Das IGC leitete das Schreiben an Premierminister Mark Carney, Außenministerin Anita Anand, den Sprecher des Unterhauses des kanadischen Parlaments, Francis Scarpaleggia, die Sprecherin des Oberhauses – des Senats, Raymonde Gagné, die Führer der parlamentarischen politischen Parteien sowie an akademische Institutionen und Organisationen zum Schutz der Menschenrechte und Grundfreiheiten weiter.
„Wir fordern Kanada, Mitglied des Lenkungsausschusses des Friedensimplementierungsrates in Bosnien und Herzegowina und Vorsitzender der sieben am weitesten entwickelten Länder der Welt, auf, den gestrigen öffentlichen Auftritt des abgesetzten Präsidenten der Entität RS, Milorad Dodik, aufs Schärfste zu verurteilen und andere notwendige Maßnahmen zu ergreifen, bei dem er durch eine Reihe beleidigender, falscher und unverantwortlicher Aussagen, unter offener Beleidigung der Bosniaken, interethnische und interreligiöse Intoleranz verbreitete und die Spaltungen unter den Bürgern Bosnien und Herzegowinas vertiefte.
Eine solche Rede, die ein klassisches Beispiel für Hassrede darstellt, untergräbt direkt die verfassungsmäßige Ordnung und die grundlegenden Werte, auf denen Bosnien und Herzegowina beruht – Frieden, Zusammenleben und gegenseitiger Respekt aller Völker und Bürger.
Wir erinnern Sie daran, dass Dodik in seiner hasserfüllten Rede die Bosniaken beleidigte, indem er sie als ‚Amöben‘ bezeichnete, und die Serben aufforderte, die Islamisierung Ost-Sarajevos als ‚serbische Stadt‘ nicht zuzulassen, denn, so wörtlich, ‚wir sind nicht dasselbe Volk‘.

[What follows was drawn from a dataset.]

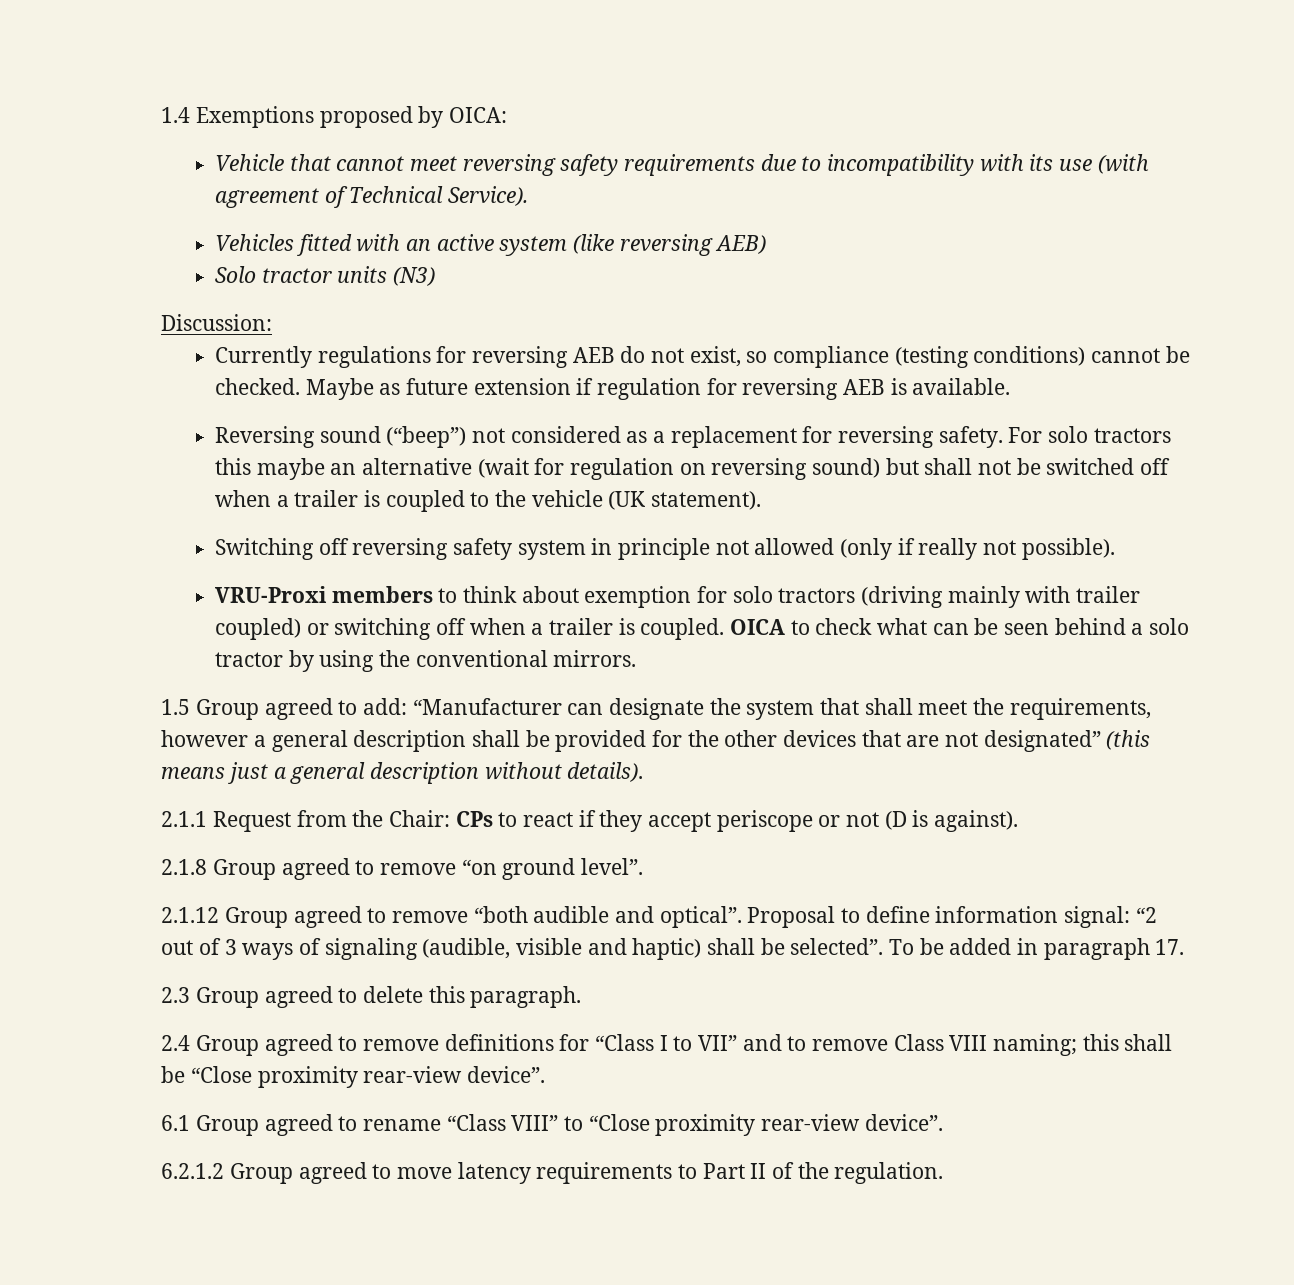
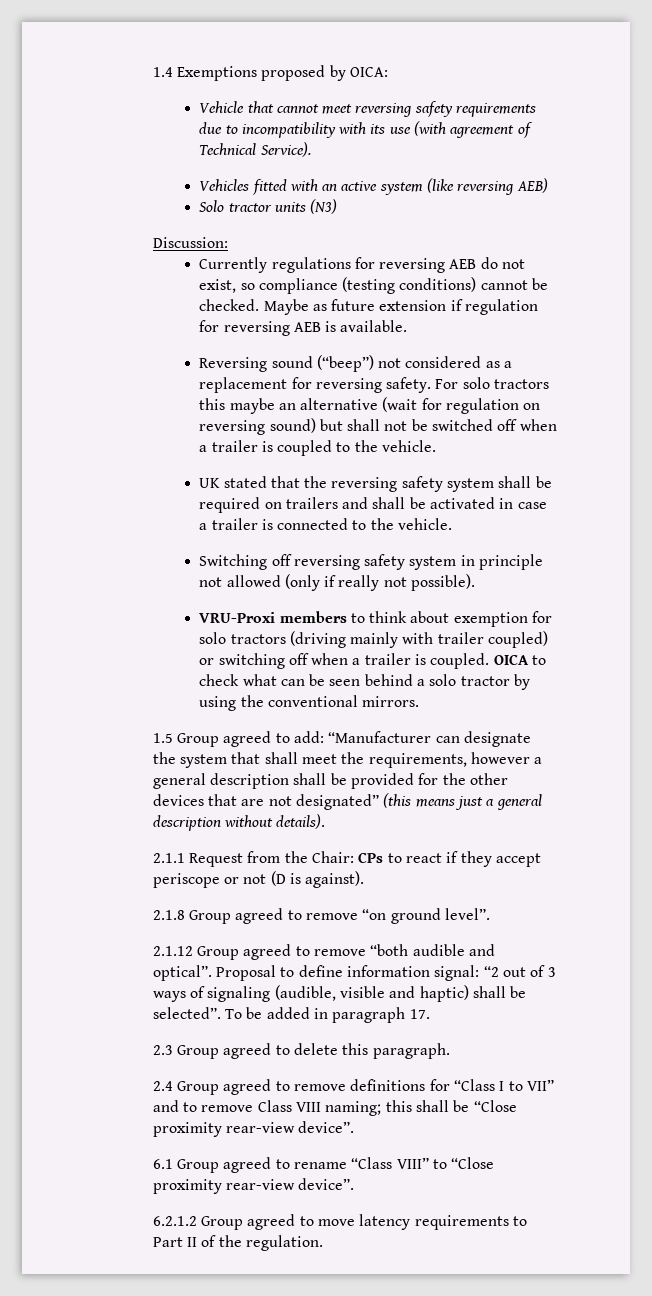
- For solo tractors this maybe an alternative (wait for regulation on reversing sound) but shall not be switched off when a trailer is coupled to the vehicle (UK statement).
+ For solo tractors this maybe an alternative (wait for regulation on reversing sound) but shall not be switched off when a trailer is coupled to the vehicle.
+ UK stated that the reversing safety system shall be required on trailers and shall be activated in case a trailer is connected to the vehicle.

Das IGC erinnert Sie daran, dass eine solche antizivilisatorische Rhetorik ein identisches, gefährliches Propagandamuster ist, das in den 1990er Jahren als Einleitung zur Aggression gegen Bosnien und Herzegowina und zum Völkermord in Srebrenica diente.

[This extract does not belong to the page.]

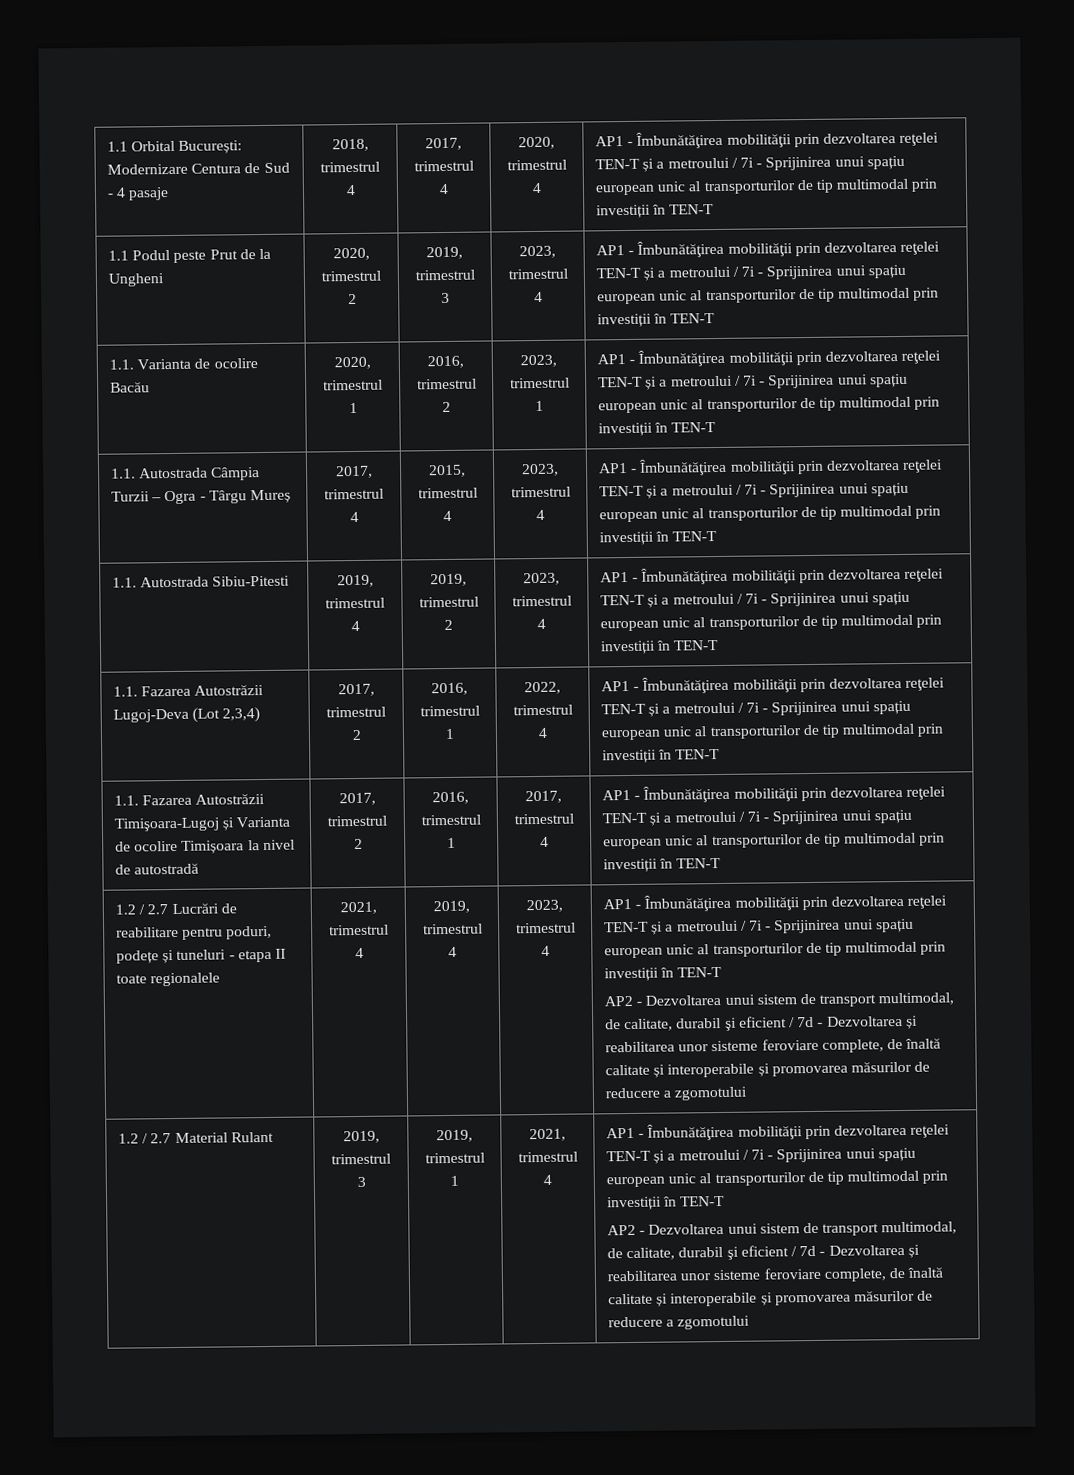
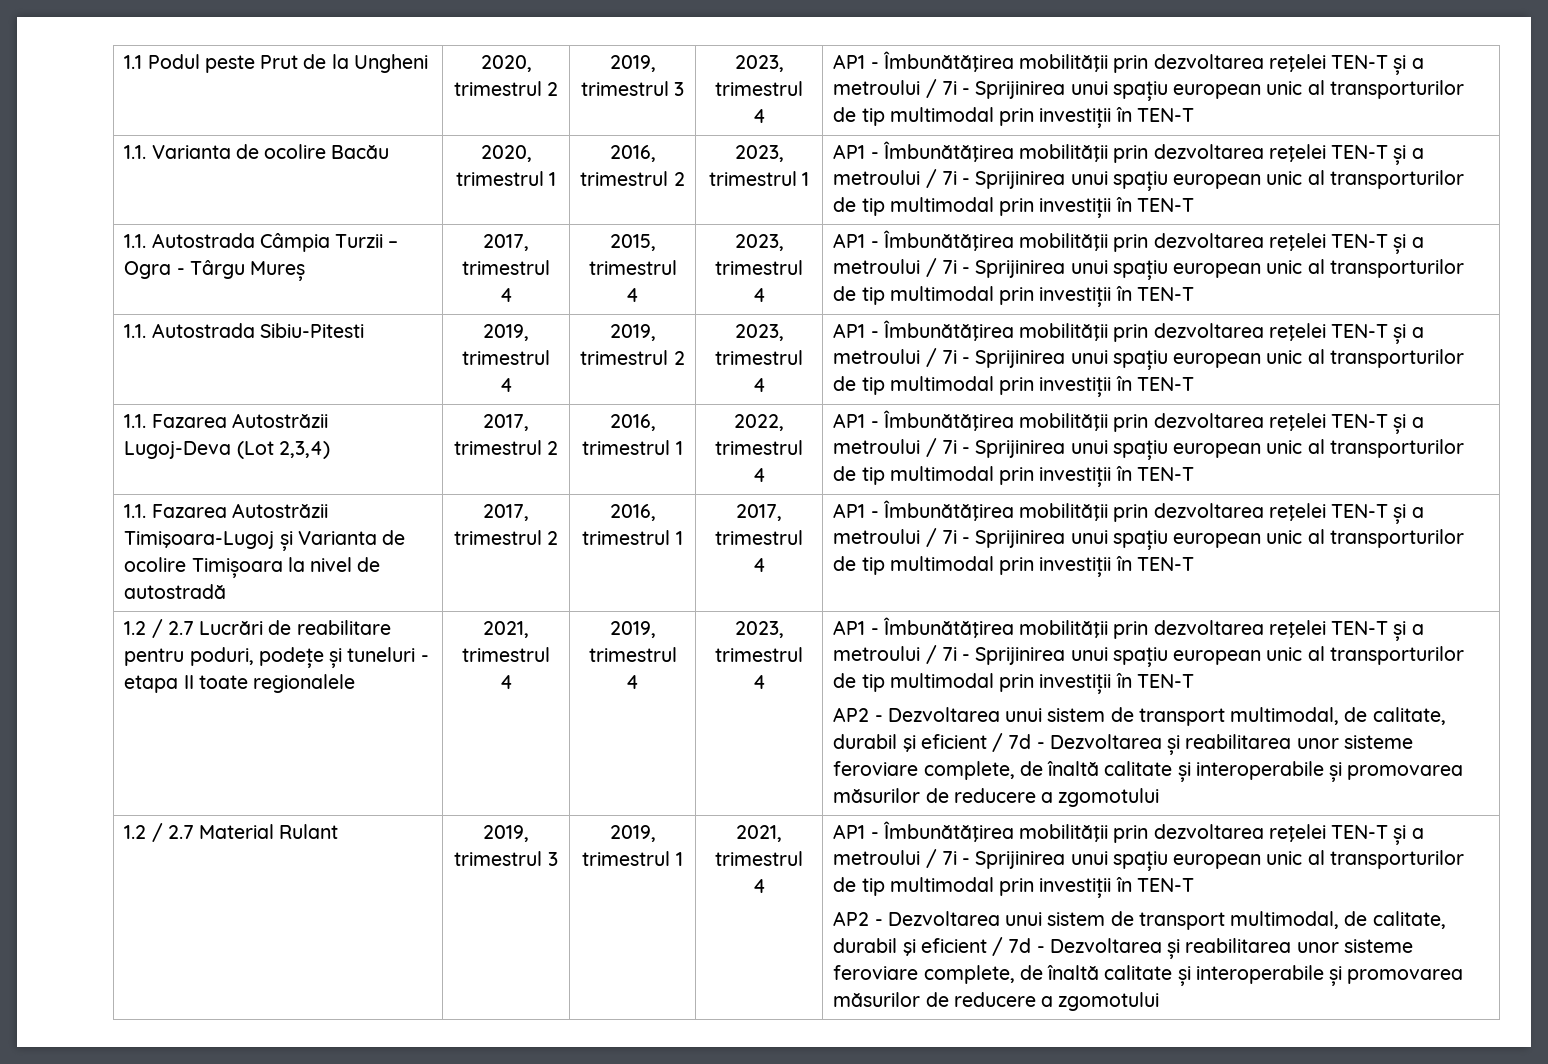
- 1.1 Orbital București: Modernizare Centura de Sud - 4 pasaje | 2018, trimestrul 4 | 2017, trimestrul 4 | 2020, trimestrul 4 | AP1 - Îmbunătăţirea mobilităţii prin dezvoltarea reţelei TEN-T și a metroului / 7i - Sprijinirea unui spațiu european unic al transporturilor de tip multimodal prin investiții în TEN-T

Worte wie ‚niemand lügt mehr als der Türke‘ und Aufrufe, die Stadt ‚vor der Islamisierung zu verteidigen‘, sind nicht nur beschämend, sondern stellen eine klassische Hassrede dar, die in Kanada Gegenstand einer sofortigen Reaktion der Staatsanwaltschaft wäre. Die Schürung von Hass ist keine politische Rede, sondern eine Straftat.
In Anbetracht dessen, dass Kanada kontinuierlich die territoriale Integrität, Souveränität, Unabhängigkeit und die staatliche Rechtspersönlichkeit Bosnien und Herzegowinas unterstützt, fordern wir Sie auf, unter Einsatz Ihrer Autorität konkrete Maßnahmen zum Schutz des Staates Bosnien und Herzegowina zu ergreifen“, heißt es unter anderem in dem Schreiben, das vom Direktor des IGC, Emir Ramić, unterzeichnet ist.